Support for per-taxon authenticity metadata (coverage + damage)

I work with ancient environmental DNA and use MEGAN7 CE for taxonomic binning of BLAST/DIAMOND alignments. To assess authenticity, I then run mapDamage/metaDMG on mapped reads to estimate deamination and coverage per taxon.

It would be extremely helpful if MEGAN could ingest a simple TSV with per-taxon, per-sample metrics (e.g. coverage breadth, depth, metaDMG damage_A and Zfit, and a composite “authenticity score”), and then:

  • store these as auxiliary attributes on taxon nodes, and

  • allow colouring of nodes in the Taxonomy viewer by one of these attributes (while keeping node size proportional to read count/coverage).

This would provide a visual “authentication overlay” on the existing MEGAN taxonomy tree, making it much easier to distinguish likely modern contaminants from genuinely ancient taxa.

I’m happy to provide example TSVs and a minimal R/python pipeline that computes these metrics from BAM + metaDMG output.

Dear @TMurchie ,

Thanks, sounds nice.

This will be helpful.

Best regards,
Anupam

Here’s a proposed TSV format and explanation for the metaDMG/coverage aggregation input. Most of this can be pulled from the metaDMG outputs directly, and then a few others like coverage depth/breadth and a proposed ‘authenticity score’ (and others) would need to be computed differently. I don’t have that all sorted yet, but aiming to create these columns would be the goal to then add various ways to display confidence in authenticity on MEGAN’s GUI taxonomy tree.

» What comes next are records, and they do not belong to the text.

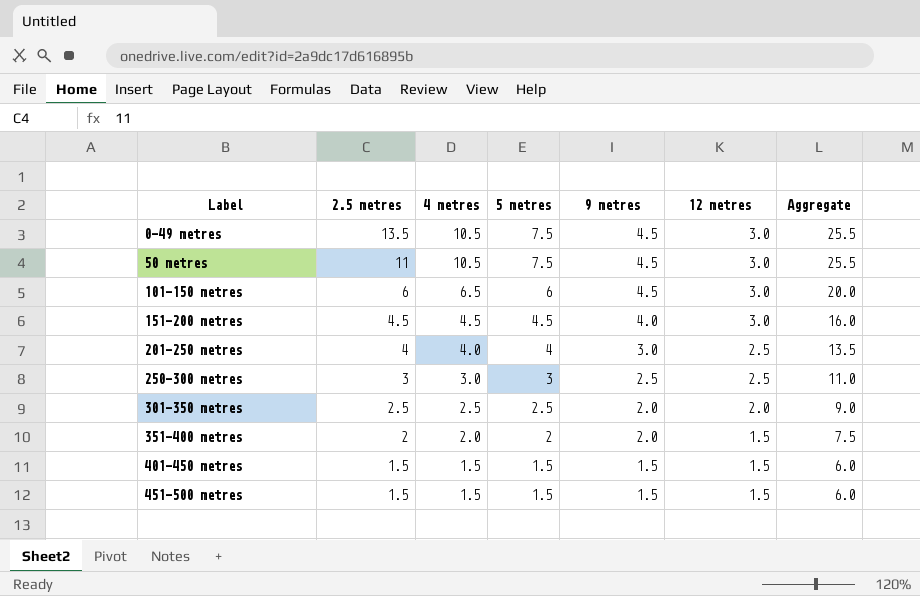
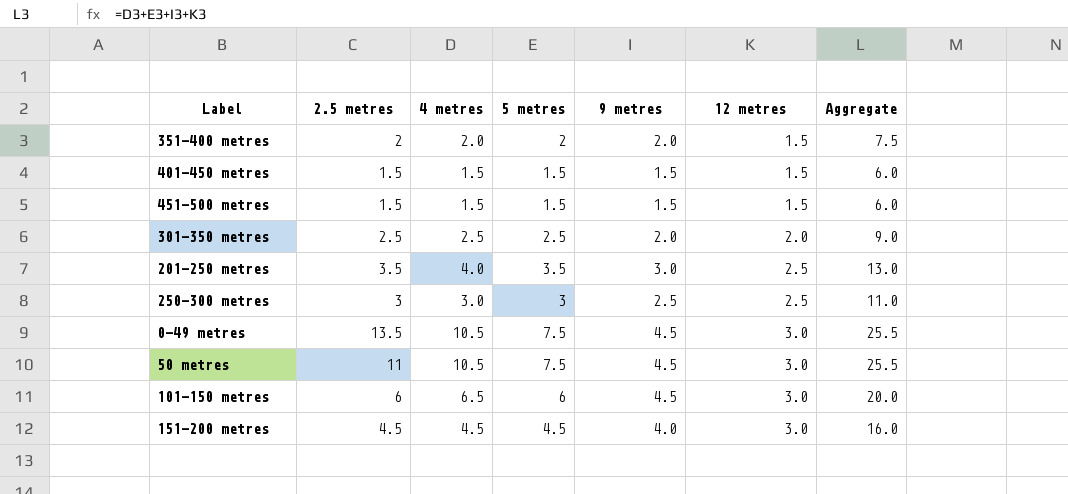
row order: Label ascending -> 12 metres ascending
201-250 metres | 2.5 metres: 4 -> 3.5
201-250 metres | 5 metres: 4 -> 3.5
201-250 metres | Aggregate: 13.5 -> 13.0

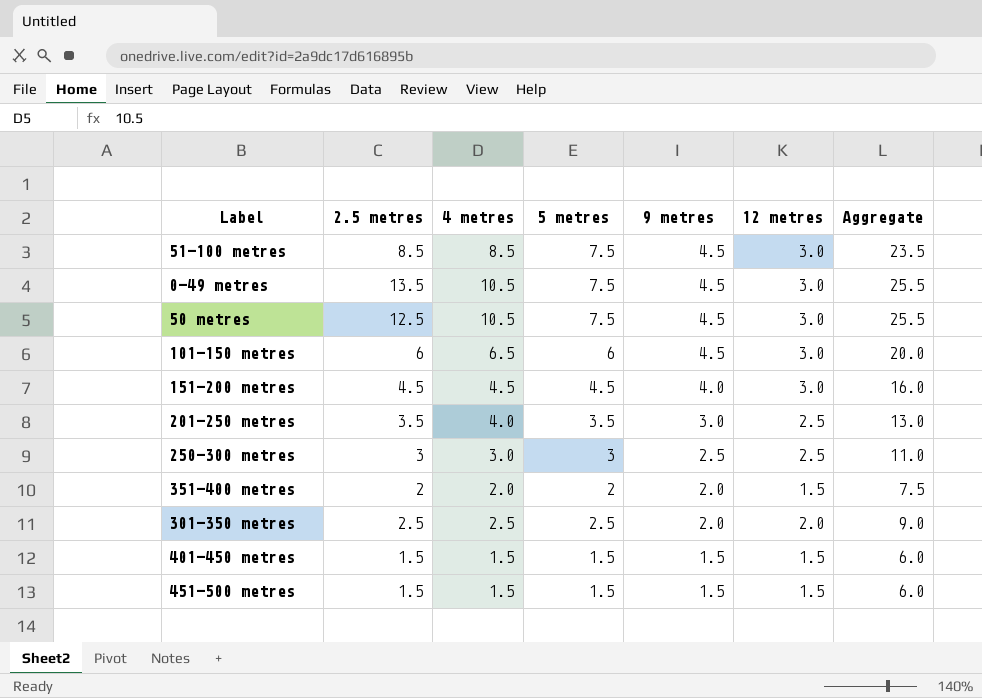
row order: 12 metres ascending -> 9 metres descending
row 51-100 metres: none -> 8.5 | 8.5 | 7.5 | 4.5 | 3.0 | 23.5
50 metres | 2.5 metres: 11 -> 12.5

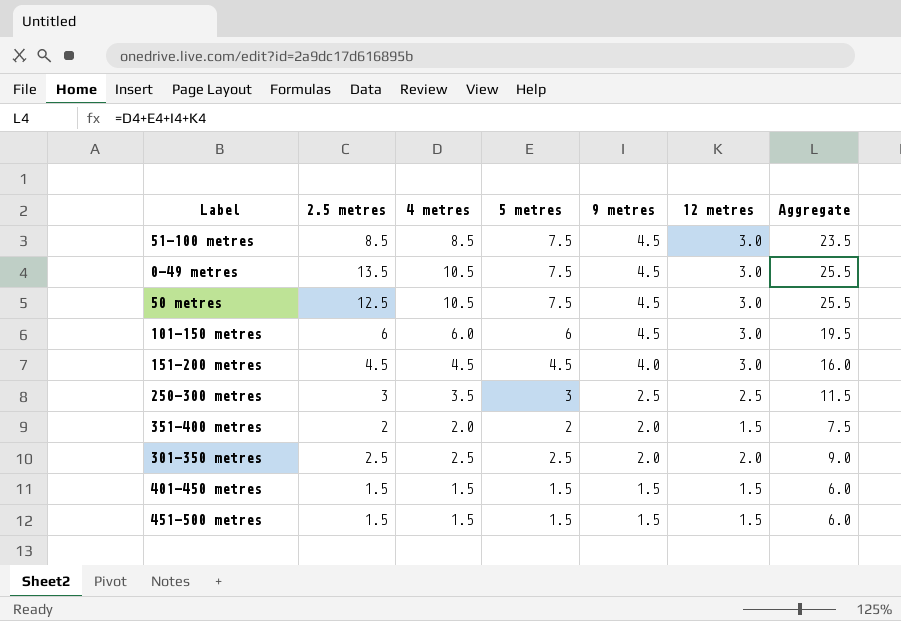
row 201-250 metres: 3.5 | 4.0 | 3.5 | 3.0 | 2.5 | 13.0 -> none
101-150 metres | 4 metres: 6.5 -> 6.0
101-150 metres | Aggregate: 20.0 -> 19.5
250-300 metres | 4 metres: 3.0 -> 3.5
250-300 metres | Aggregate: 11.0 -> 11.5

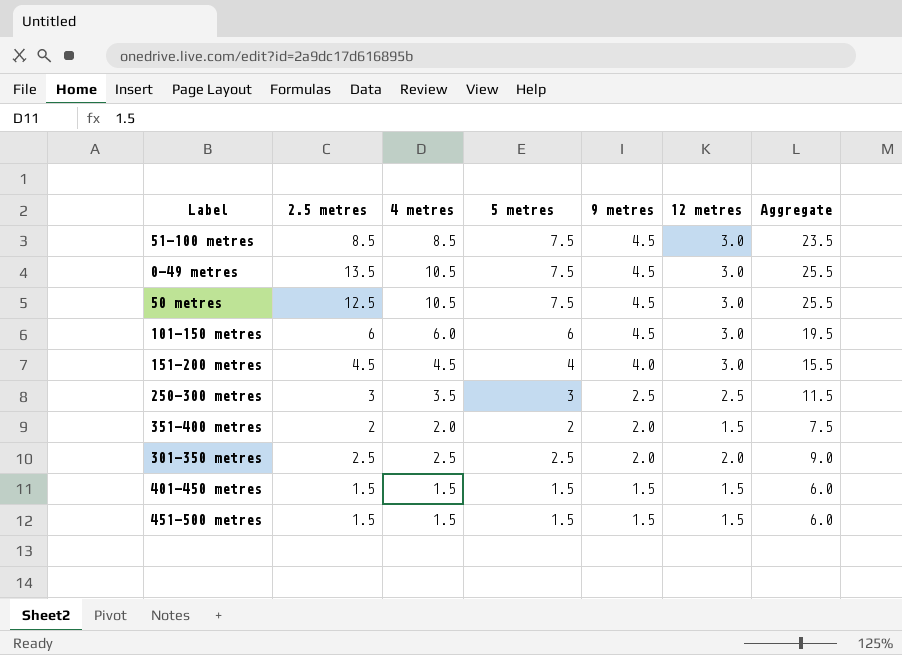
151-200 metres | 5 metres: 4.5 -> 4
151-200 metres | Aggregate: 16.0 -> 15.5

sample tax_id tax_name tax_rank N_reads N_alignments A significance damage cov_breadth cov_mean_depth auth_score
Site-Depth-Age-01 9901 Bison bison species 523 612 0.18 6.2 0.12 0.42 3.1 0.91
Site-Depth-Age-02 9913 Bos taurus species 37 44 0.02 0.8 0.01 0.05 1.0 0.05
Site-Depth-Age-03 9689 Rangifer tarandus species 110 131 0.12 4.1 0.08 0.35 2.5 0.73

Main columns

  • sample — must match the MEGAN sample/document label (string)
  • tax_id — NCBI taxid (string or int)

Columns matching metaDMG output

  • tax_name (string)
  • tax_rank (string)
    Rank mismatches
    metaDMG can be run at genus/species/family; MEGAN nodes can be viewed at mixed ranks. Best practice: store attributes keyed by tax_id only, and let the viewer show them wherever that tax_id appears.
  • N_reads (int)
  • N_alignments (int)
  • A (float) — background-independent damage amplitude metadmg-dev.github.io
  • significance (float) — metaDMG “sigmas away from 0” (this is effectively Zfit in common usage)
  • damage (float) — estimated damage D

Coverage columns (computed externally; not in metaDMG by default)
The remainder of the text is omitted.